Carrot Halwa. One of Inida's most adored traditional desserts despite being fairly ubiquitous. An easy and versatile dessert made practically in every home and restaurant. Effortlessly goes from homey to rich and richer to suit individual preferences. But hardly ever fails to please! Not surprisingly, even mothers in our Bollywood movies make Gajar Ka Halwa so often. Its a favorite comfort dessert during winter, a convenient make ahead sweet dish for guests. Grated carrots slowly cooked in milk, sugar and ghee, garnished liberally with nuts, fragrant with cardamom and saffron. What's not to love?
Carrot halwa is one of those 'safe' desserts which requires very little by way of technique nor needs you to spend a great deal of time. So even if you are a reluctant cook, you can easily win a thumbs up for your first attempt at it. Unless of course you burn it while you are busy WhatsApping or Instagramming about the halwa during its last few minutes on the stove! With the festival of lights around the corner, how about trying this simple dessert if you haven't tried your hand at it yet? I like it less rich, not very sweet. If you do not approve, tweak it every possible way and we will still remain friends.
So what we do is cook the carrots in a lot of milk till it is reduced and absorbed quite a bit to make a creamy halwa. You could cook the carrots in a pressure cooker or microwave but then it would not taste quite the same. If you ask me that is.
Carrot Halwa
Ingredients - To make about 6 servings, half cup each
Grated carrots - 4 cups ( 1/2 kg approximately)
Ghee - 4 tablespoons or more as desired (divided use)
Cashew nuts - 1/4 cup, broken or halved
Whole milk (3.5%) - 4 cups / 1 liter (no low fat please!)
Sugar - 6-7 tablespoons
Saffron - a generous pinch
Crushed cardamom - 1/2 teaspoon
Method : Peel and wash the carrots. Grate them using a grater with medium sized holes, measure. Soak the saffron in a teaspoon of warm milk. Set aside.
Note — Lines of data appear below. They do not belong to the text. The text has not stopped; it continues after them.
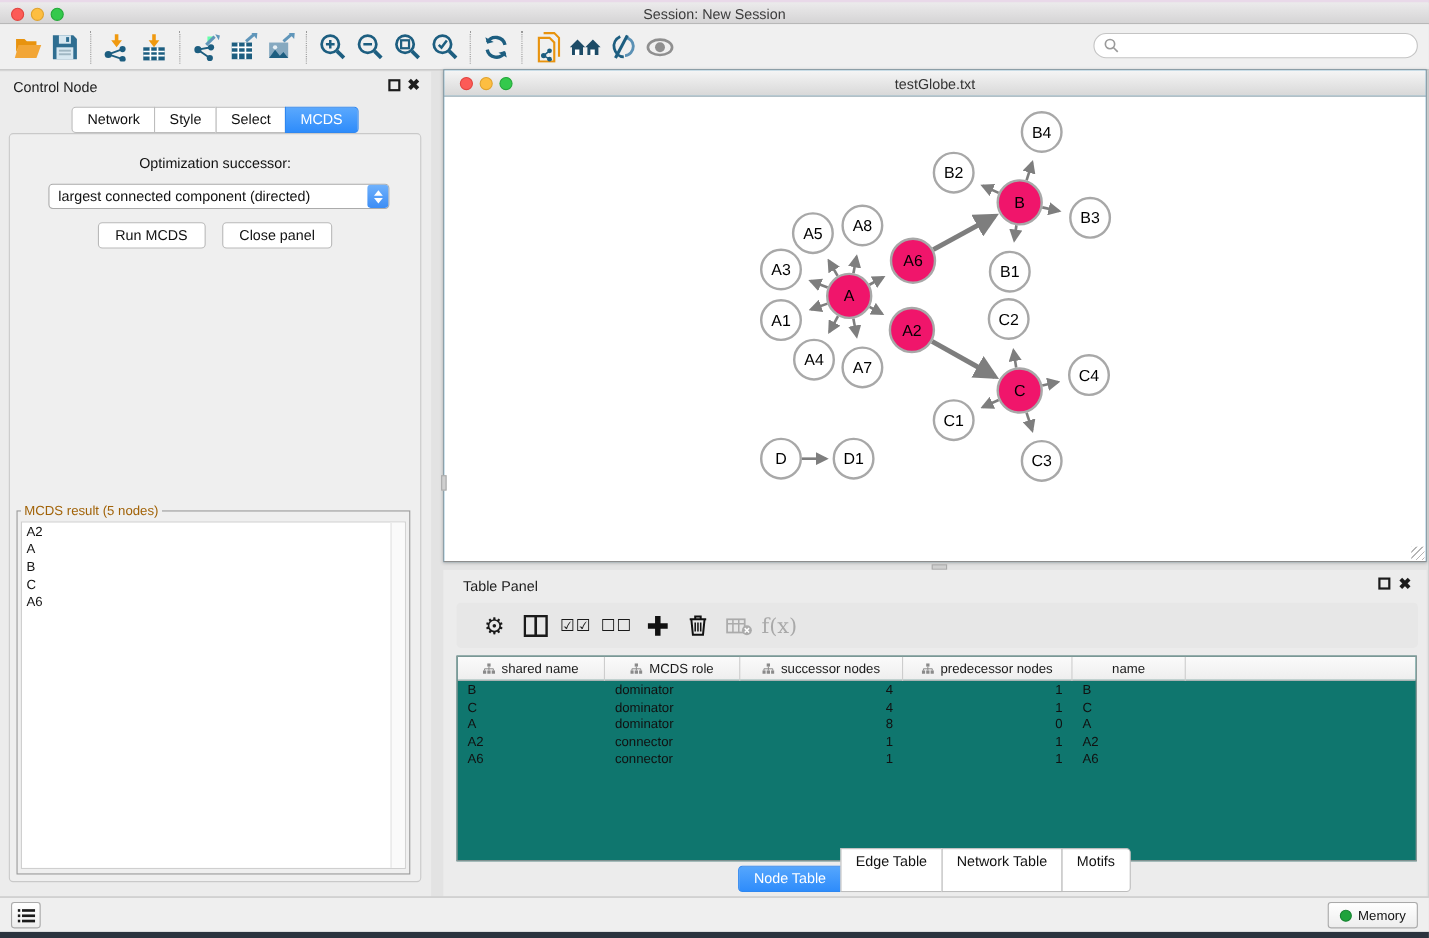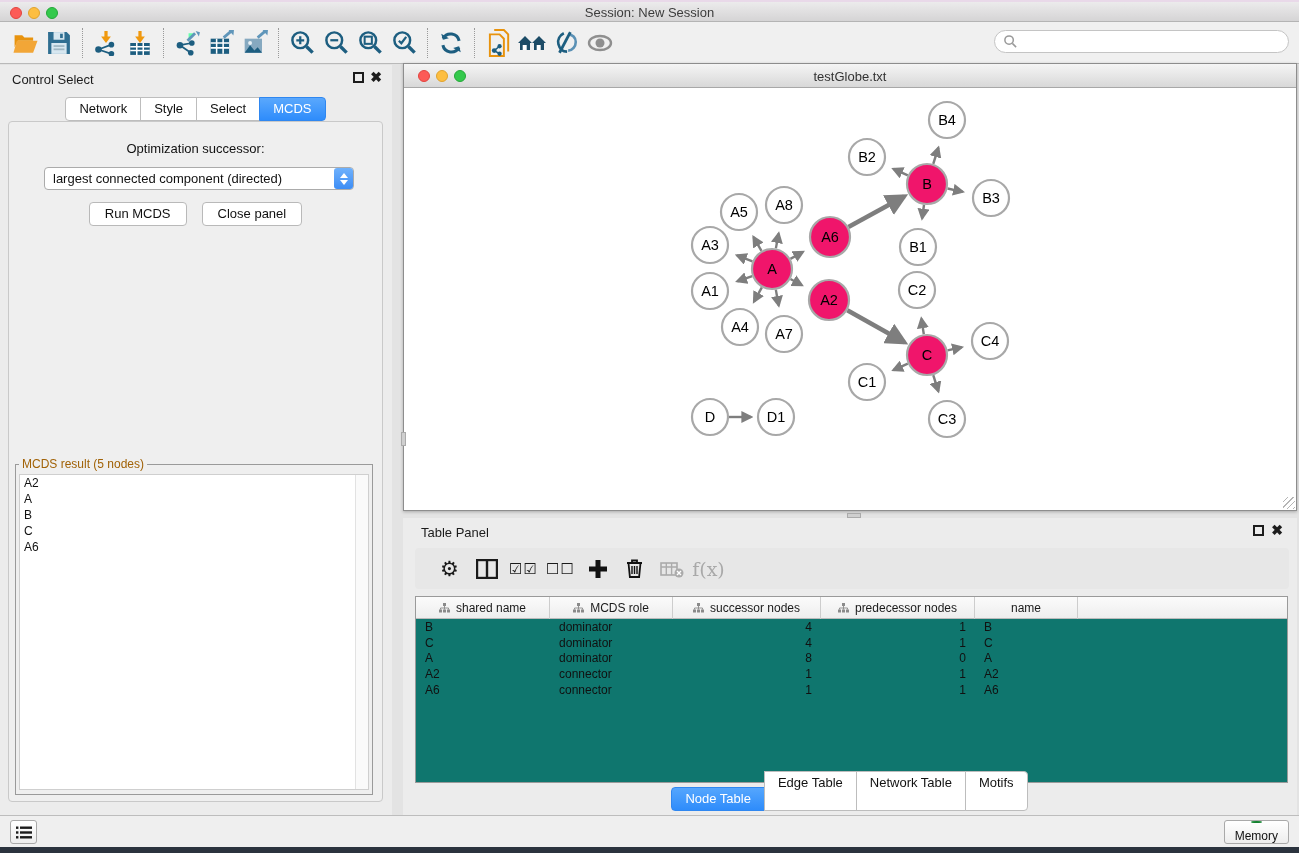--- a/index.html
+++ b/index.html
@@ -87,21 +87,21 @@
   .tp-tab { font-size:13px; color:#111; background:#fff; border:1px solid #bdbdbd; margin-left:-1px; padding:3px 13px 4px; cursor:default; }
   .tp-tab:first-child { border-radius:4px 0 0 4px;margin-top:16px; }
   .tp-tab:last-child { border-radius:0 4px 4px 0; }
   .tp-tab.active { background:linear-gradient(#55a6fd,#2e8cfb); border-color:#2f87f0; color:#fff; }
 
   
   .statusbar { position:absolute; left:0; top:815px; width:1299px; height:32px; background:#efefef; border-top:1px solid #bdbdbd; }
   .list-btn { position:absolute; left:10px; top:4px; width:27px; height:24px; background:linear-gradient(#fff,#ededed);
     border:1px solid #a9a9a9; border-radius:3px; display:flex; align-items:center; justify-content:center; }
   .memory-btn { position:absolute; right:10px; top:4px; height:24px; background:linear-gradient(#fff,#ededed);
-    border:1px solid #a9a9a9; border-radius:3px; display:flex; align-items:center; gap:6px; padding:0 10px; font-size:12px; color:#111;flex-direction:column; }
+    border:1px solid #a9a9a9; border-radius:3px; display:flex; align-items:center; gap:6px; padding:0 10px; font-size:12px; color:#111; }
   .memory-dot { width:11px; height:11px; border-radius:50%; background:#1fa33c; border:1px solid #158230; }
 </style>
 </head>
 <body>
 
 <div class="app">
 
   <div class="titlebar">
     <span class="tl red" style="left:10px"></span>
     <span class="tl yel" style="left:28px"></span>
@@ -252,21 +252,21 @@
     <div class="searchbox">
       <svg width="15" height="15" viewBox="0 0 16 16">
           <circle cx="6.5" cy="6.5" r="4.5" fill="none" stroke="#9a9a9a" stroke-width="1.6"></circle>
           <path d="M10 10l4 4" stroke="#9a9a9a" stroke-width="1.6"></path>
         </svg>
     </div>
   </div>
 
   <div class="control-panel">
     <div class="panel-head">
-      <span class="panel-title">Control Select</span>
+      <span class="panel-title">Control Node</span>
       <span class="float-btn" style="right:28px"></span>
       <span class="close-btn" style="right:10px">✖</span>
     </div>
     <div class="seg-tabs" id="cp-tabs">
         <span class="seg-tab">Network</span>
         <span class="seg-tab">Style</span>
         <span class="seg-tab">Select</span>
         <span class="seg-tab active">MCDS</span>
       </div>
     <div class="cp-content">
Heat 2 tablespoons ghee in a heavy bottomed pan. Fry the cashew nuts till golden, drain and keep aside. Add the carrots to the remaining ghee and saute for a couple of minutes on low heat.
Add the milk and cook on medium heat. Stir occasionally. The carrots will soften and cook as the milk reduces slowly. Keep scraping back the milk solids which accumulate at the sides of the pan back into the halwa. This will give it more richness.
Cook about 20 minutes. When there is still about 1/4 cup of milk left, add the sugar. Start with 6 tablespoons, add more if needed. The mixture will turn more liquid. Continue to cook, stirring often till you don't see any more thin milk at the bottom of the pan. About 10-15 minutes. It will be homogeneous and will come together in a nice mass. You can either let it remain slightly pudding like or let the moisture evaporate some more. In the pictures here, the moisture has been absorbed quite a bit. No I wasn't Instagramming, just another variation I did not quite relish. I like my halwa very moist and creamy.
Stir in the soaked saffron, nuts, ghee and cardamom. Cook for a couple of minutes, turn off the heat. Best eaten warm.
Time to bring out the diyas, the fairy lights and candles. Isn't it sheer joy just to behold the beauty of something as simple as light? Hope this Diwali brings you a lot of happiness, have a happy and safe one!
2 comments:
delicious halwa and superb clicks...
carrot halwa looks so beautiful and tempting. I agree with you, the pressure cooker one does not taste as good as the one prepared by reducing the milk.